We elected a Senator with no real legislative or executive experience based on his ability to say a few talking points so I'd say anything is possible.
not that legislative experience is really a plus, rather, his lack of a real coherent plan based off of real world externalities while campaigning was glossed over.
He has hair, it is just styled really badly. Dang, spring for $40 haircut.
Other than that, I think he's terrific. Which means I will never be able to vote for him.
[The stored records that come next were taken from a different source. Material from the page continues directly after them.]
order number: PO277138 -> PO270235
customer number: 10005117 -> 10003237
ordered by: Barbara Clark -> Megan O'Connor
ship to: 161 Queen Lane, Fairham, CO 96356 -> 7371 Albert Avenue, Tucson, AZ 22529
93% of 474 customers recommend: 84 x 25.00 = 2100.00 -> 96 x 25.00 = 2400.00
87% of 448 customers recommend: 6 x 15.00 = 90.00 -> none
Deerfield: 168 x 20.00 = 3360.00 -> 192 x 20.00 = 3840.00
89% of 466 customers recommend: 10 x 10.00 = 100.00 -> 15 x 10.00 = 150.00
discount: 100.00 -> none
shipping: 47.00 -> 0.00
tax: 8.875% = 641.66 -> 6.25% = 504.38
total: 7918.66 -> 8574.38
It would be helpful if discussion of social issues could be separated from a discussion about the use of the "religious impulse" to try and force one's fellow citizens to live according to a preconceived notion of the good, the true, and the beautiful. This can be undertaken without any basis in religious life whatsoever, and nowadays is practiced more by our priestly class of atheistic academics than by any five other groups combined.
He sounds like an idiot.
And you ARE an idiot - weird!
Cut Social Issues From GOP Agenda
What a new birth of freedom THAT would be. Does this clown know that the Republican Party was founded based on a "social issue" - slavery?
Oh, and he also looks like an idiot.
You sound like an idiot. I think I'd rather look like an idiot than sound like one.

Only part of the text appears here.